By becoming dormant, skeletal muscle stem cells can survive in a human body after a person dies, for a good 17 days after the fact. During that time, it turns out, they're still viable enough to be revived and then subdivide into workable cells, Fabrice Chretien of the Pasteur Institute in Paris and his colleagues have discovered. Their finding, published in the journal Nature Communications, could someday allow for patients to donate their stem cells, post-mortem, for use as a possible tissue rebuilding treatment.

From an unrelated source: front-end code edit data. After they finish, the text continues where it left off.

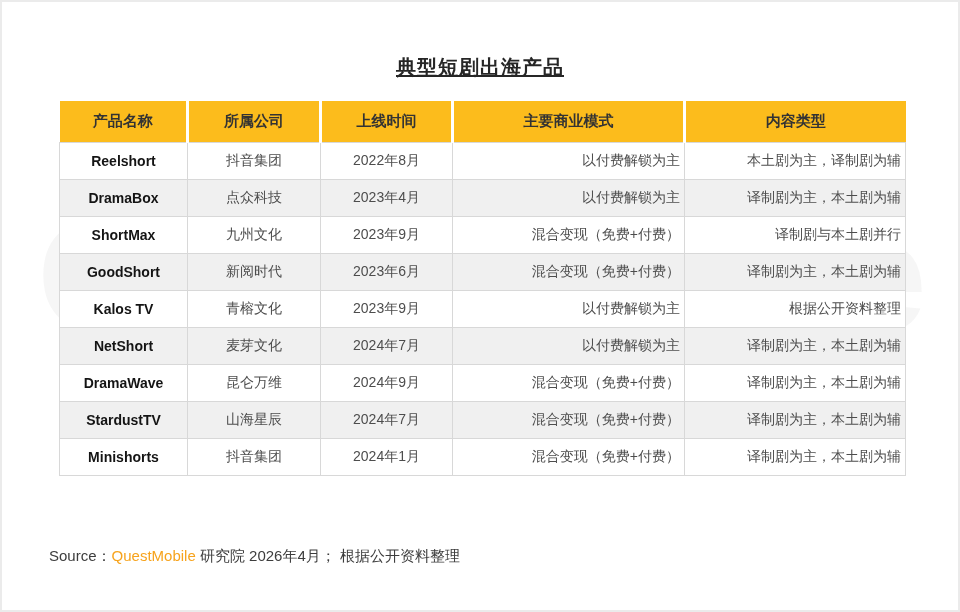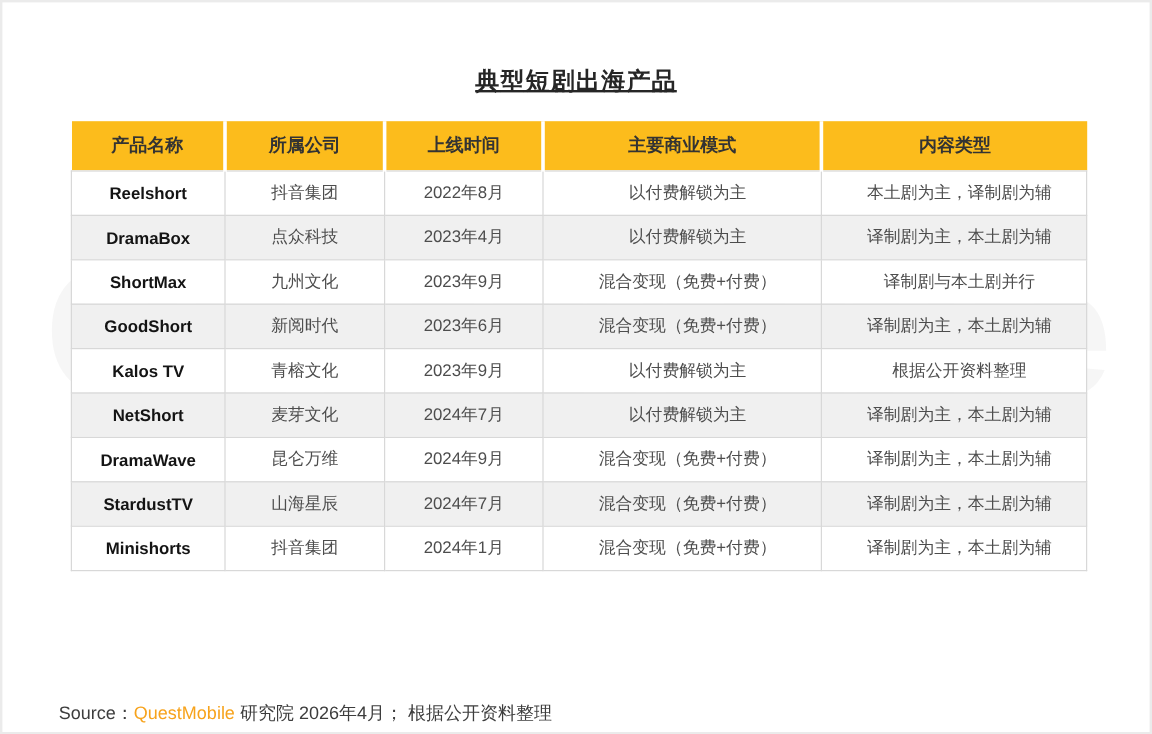--- a/index.html
+++ b/index.html
@@ -81,7 +81,7 @@
   }
   tbody td:nth-child(4),
   tbody td:nth-child(5){
-    text-align:center;
+    text-align:right;
     padding-left:13px;
   }
   .source-line{

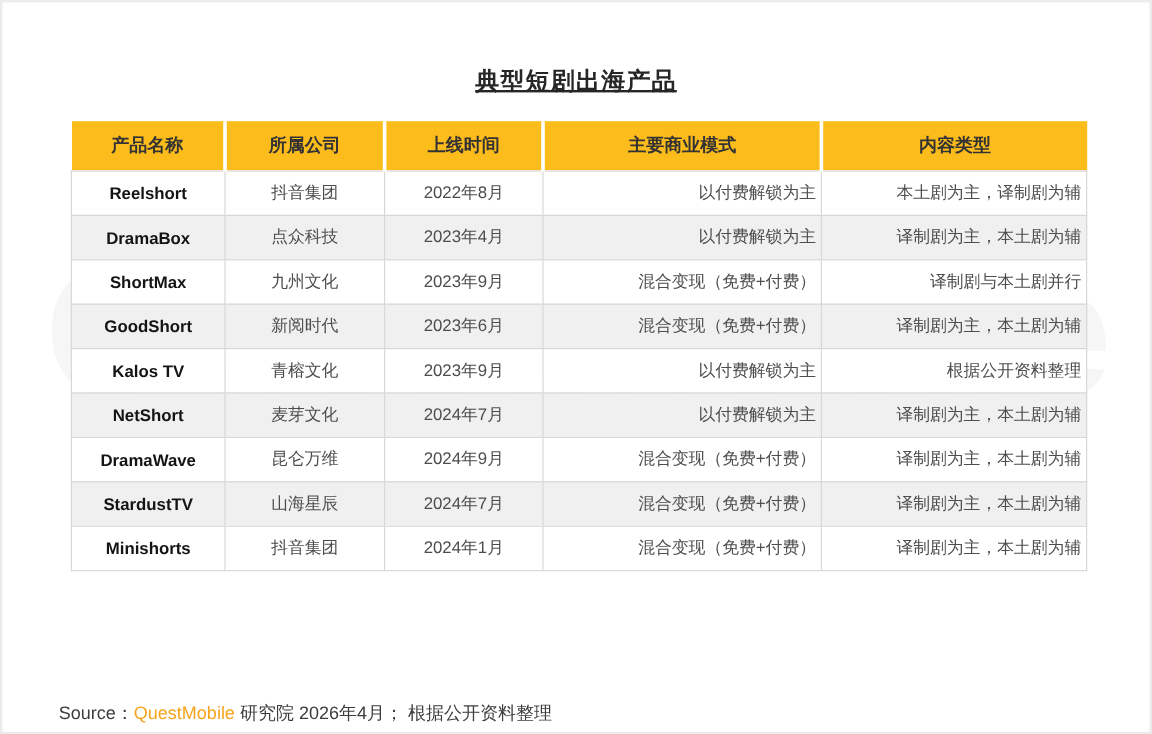--- a/index.html
+++ b/index.html
@@ -91,7 +91,6 @@
     font-size:15px;
     color:#3D3D3D;
     z-index:1;
-    margin-top:38px;
   }
   .source-line .brand{
     color:var(--brand-orange);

Previously, these kind of stem cells were thought to survive for no more than a day or two, but the research team's data on the survival skills of human skeletal stem cells in a dead body explodes that notion. The same thing goes for mice: The researchers determined that these same kind of stem cells remain alive in rodents for about 16 days, the Daily Mail, Agence France Press, and others reported. Separately, they learned that bone marrow stem cells in mice survived for about four days after death and could still rebuild tissue in the wake of a bone marrow transplant.
The key to remaining viable: The skeletal stem cells slowed their metabolism until they became dormant, allowing them to conserve vital energy even as the body in which they are housed dies around them.
All of this is promising of course, but it could be years before the viability of stem cells harvested from dead individuals can be tested in human trials. The researchers themselves offer the disclaimer, noting that much more testing will be needed. But if it works, the researchers believe the method of harvesting stem cells from patients after they die (with their consent, of course) could help address shortages of tissues and stem cells harvested through more traditional means.